Jane frowned. "Knowing CBI hired me is odd."
"One more thing. She asked if Virgil knew why you'd been off the radar during the previous year. She told him you'd been in an insane asylum and wished him luck."
Jane straightened, suddenly tense and uneasy. "Why would the FBI track me, why would it care? How could it know about the asylum? Other than Sophie, no one knew I planned to hunt down Red John and kill him. Even if the FBI knew, why would anyone take me seriously? I didn't have credentials or a track record back then."
"I can't believe the FBI tracks all the relatives of Red John's victims. And if it doesn't track everyone, why you? Anyhow, set that aside, too. Here's something else that keeps bothering me–and you, too, if I remember. Why the hell is Homeland Security interested in a local–or at most, regional–serial killer? I keep asking Kirkland and never get an answer."
"He is one of my seven Red John suspects," Jane said quietly.
"Jane, we've made a fundamental assumption that may–or may not–be justified. We keep assuming Red John is an individual psychopath. Even if he has a network of friends, we think of him as one person. What if Red John isn't a private party but part of an organization?"
"Go on."
"What if Red John is–or was-with the CIA or some similar agency? He could have a loyal following in the agency. Maybe another agency faction is fighting him. Since the 9‑11 attack, all the Federal intelligence agencies are under Homeland Security. We had that kind of inter-agency fighting between the CBI and FBI after the FBI botched our Red John operation."
"I've thought along those lines myself, Lisbon. There isn't enough evidence to go anywhere with the idea, though."
"Not so far although Minelli's information about Shultz is consistent. It would explain a lot if it were true. Red John has wide access at high levels. He seems to have unlimited resources. And I keep wondering why Bertram is so willing to work with Homeland Security, trusting them over his own CBI agents. We would have kept Jason Lennon except for Bertram's cooperation."
"Again, that assumes Bertram isn't Red John. –I'm bothered by how a psychopath commands such absolute loyalty. Several Red John disciples have willingly died for him. That kind of devotion is more typical of religious zealots or military and intelligence agents. Red John attracts recruits by giving them something they want but, even so, dying for him is a big leap. And how does he attract normal people when he kills innocent women with such a heinous m.o.?"

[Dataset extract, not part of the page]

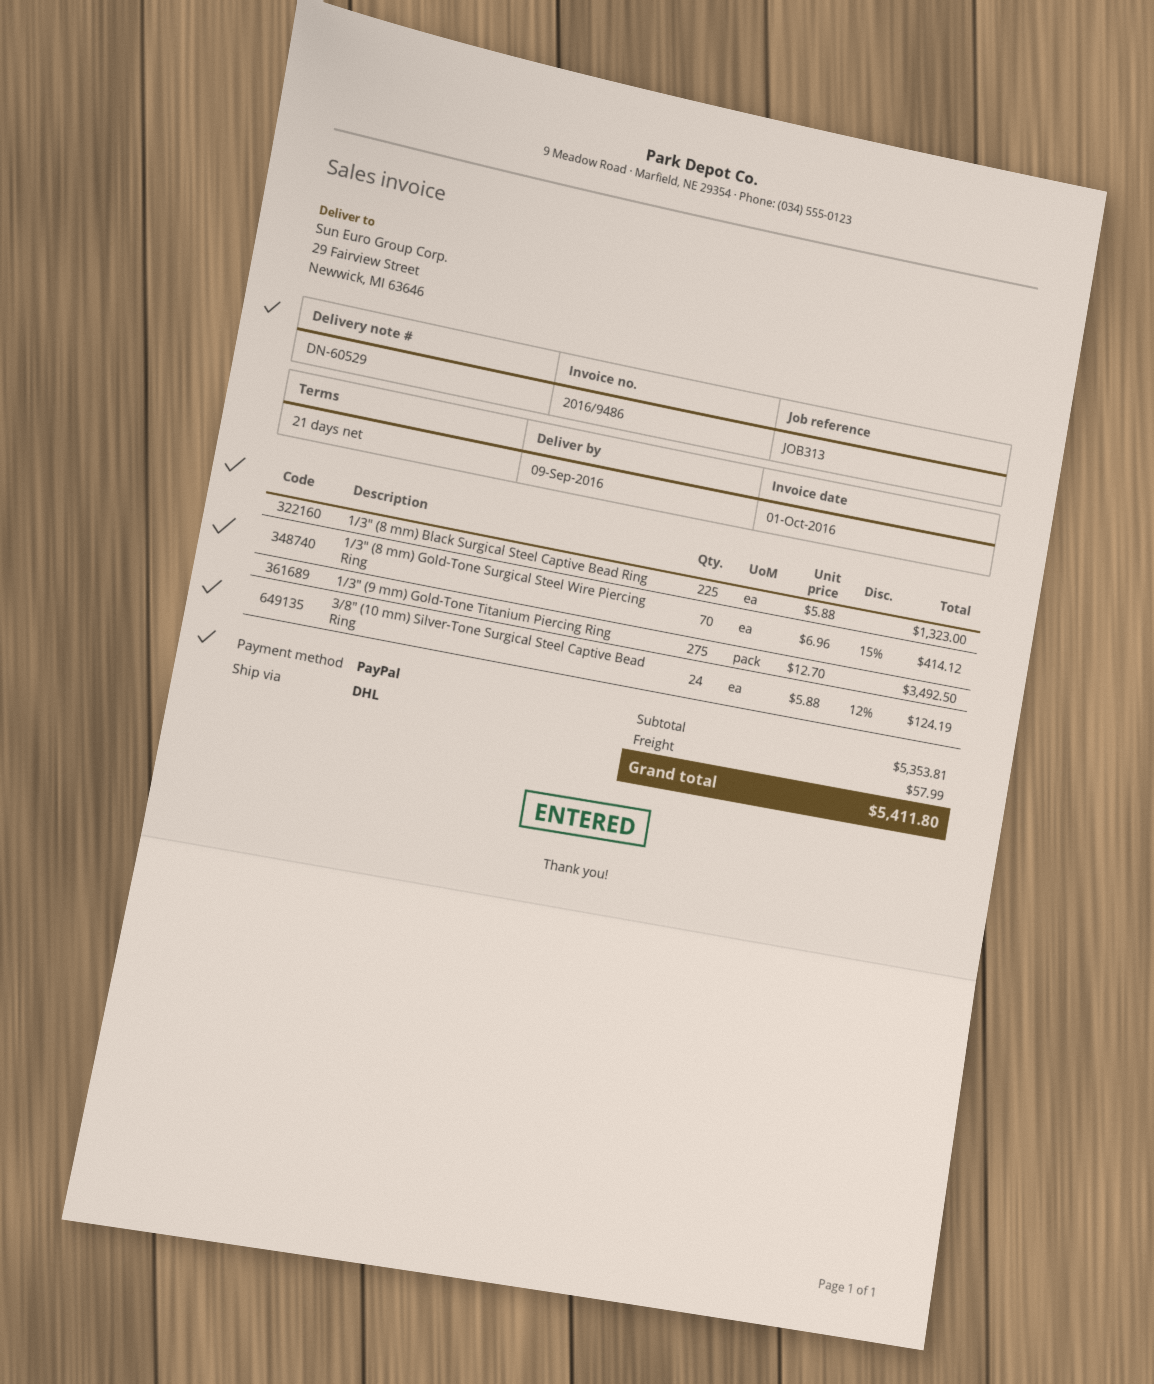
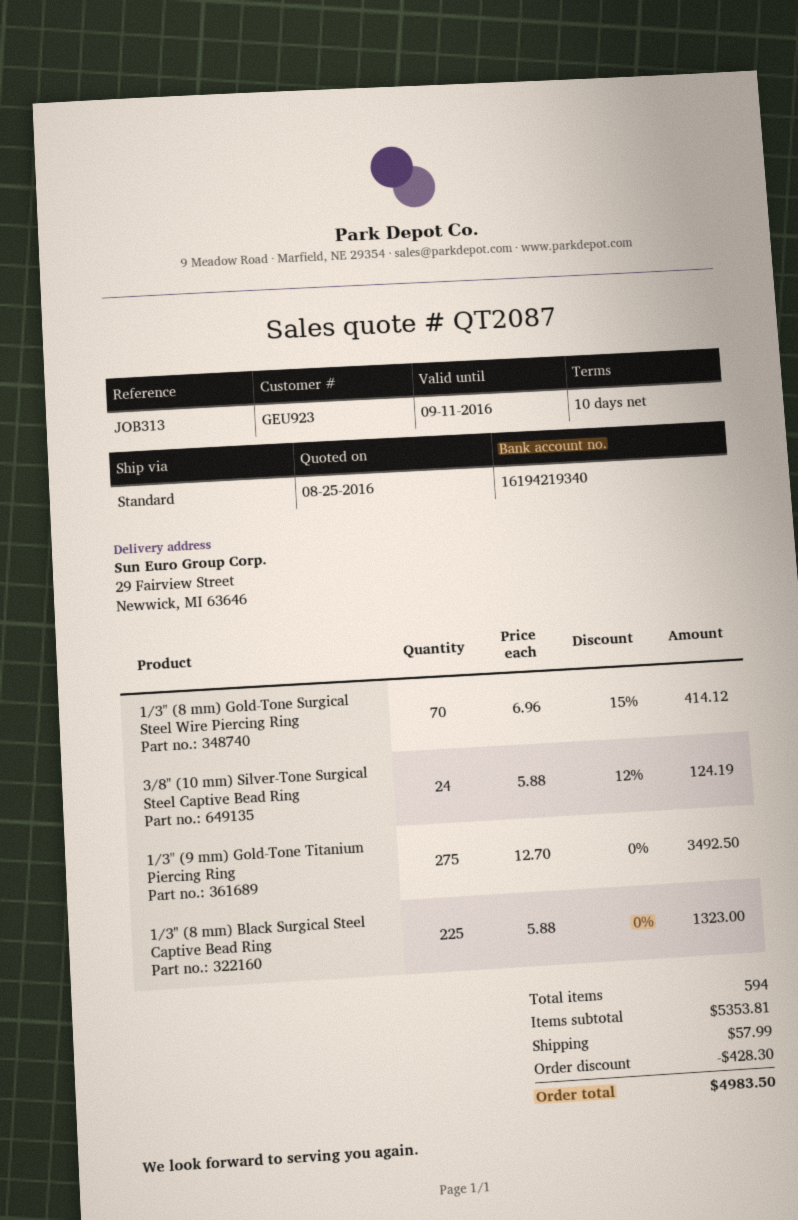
payment terms: 21 days -> 10 days
shipping method: DHL -> standard
discount: none -> 428.30
total: 5411.80 -> 4983.50

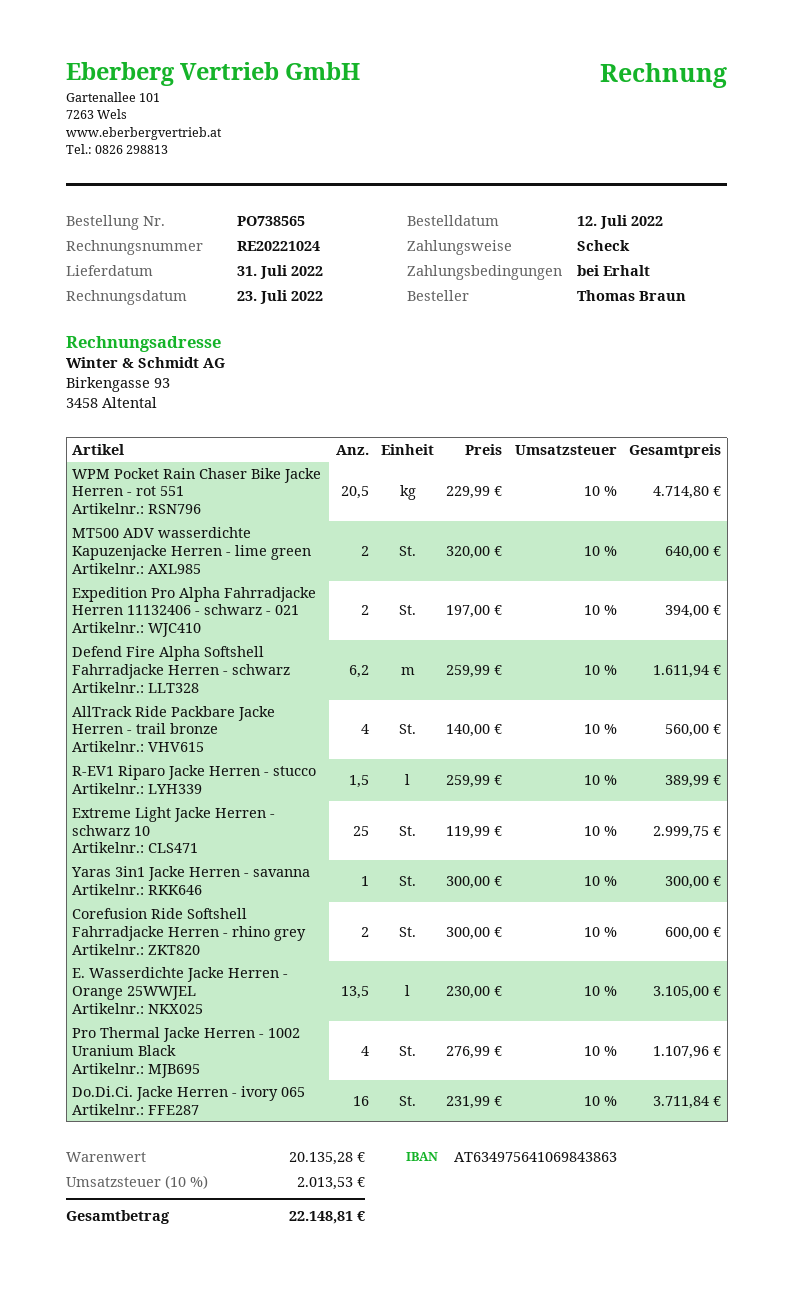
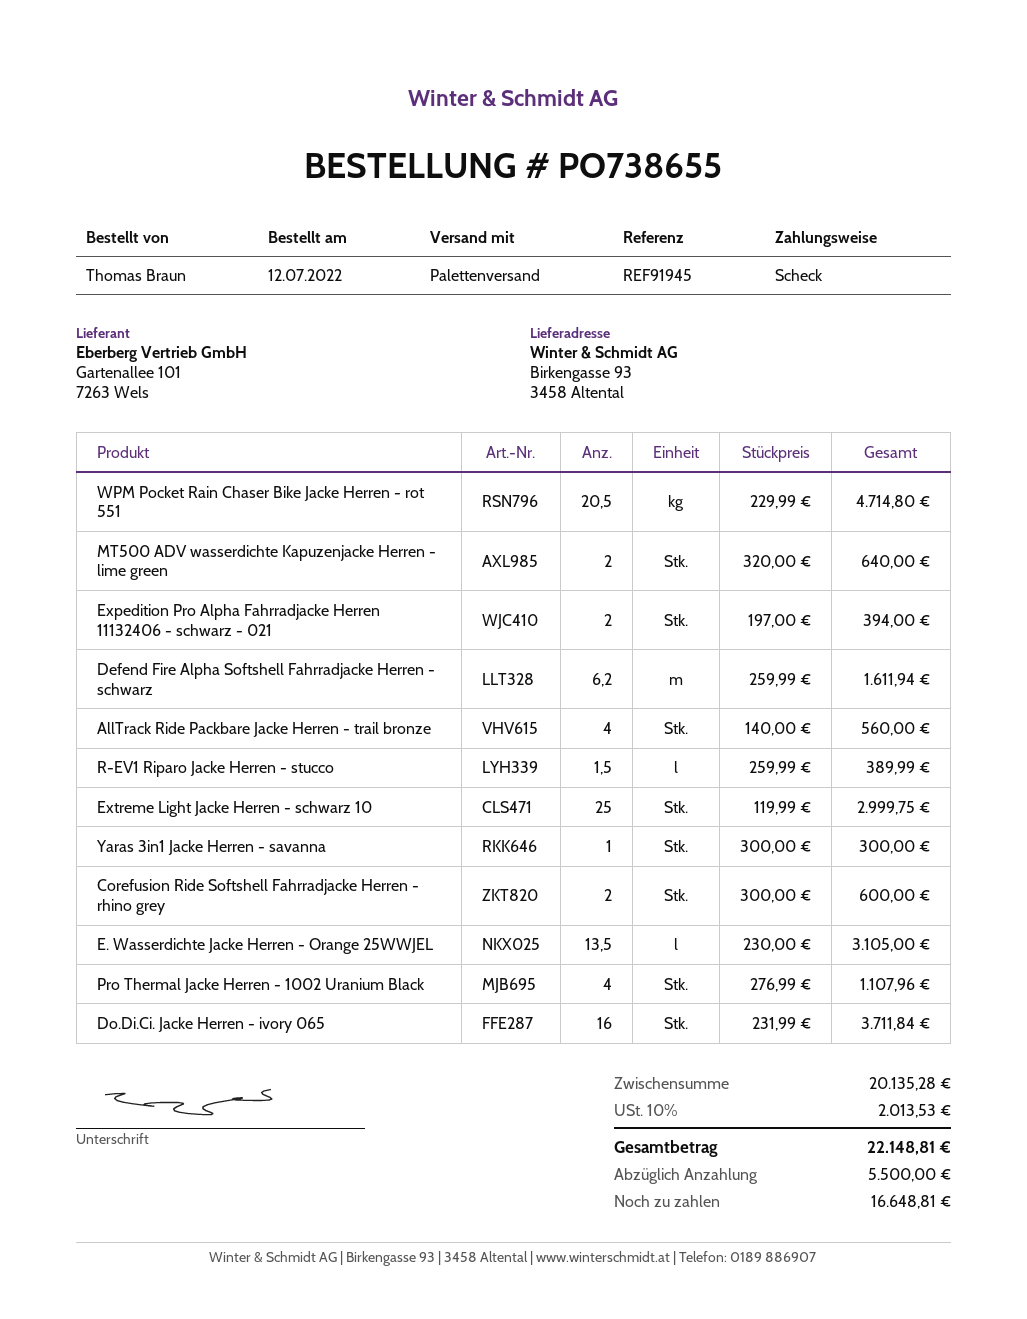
order number: PO738565 -> PO738655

"Maybe none are normal. Gottleib seemed normal, but she helped kill Eileen to steal the baby. Jason Lennon seemed normal when we interviewed him as a shelter trustee. He turned out to be a monster. Ditto, Timothy and Sally Carter. Dumar was clearly unbalanced. I don't know about Gupta and the others."
Jane took a deep breath and let it out slowly. "I don't know what to make of this, but it's certainly worth thinking about. The Minelli stuff puts it beyond idle speculation." He looked at Lisbon with new appreciation. "You surprise me, Teresa. Usually you try to curb my wild conjectures. Good thinking outside the box."
"Jane, I'm concerned. Nothing about Red John is a 'normal' homicide case. I believe in following the evidence, wherever it leads. Especially now that Red John's declared open warfare."
"Let me mull this over, see if there are any links to my past. Let's keep these ideas in mind."
She dropped Jane off on her way home. Although worried about the implications, she was pleased by Jane's reaction. It wasn't often anyone offered something he hadn't already considered.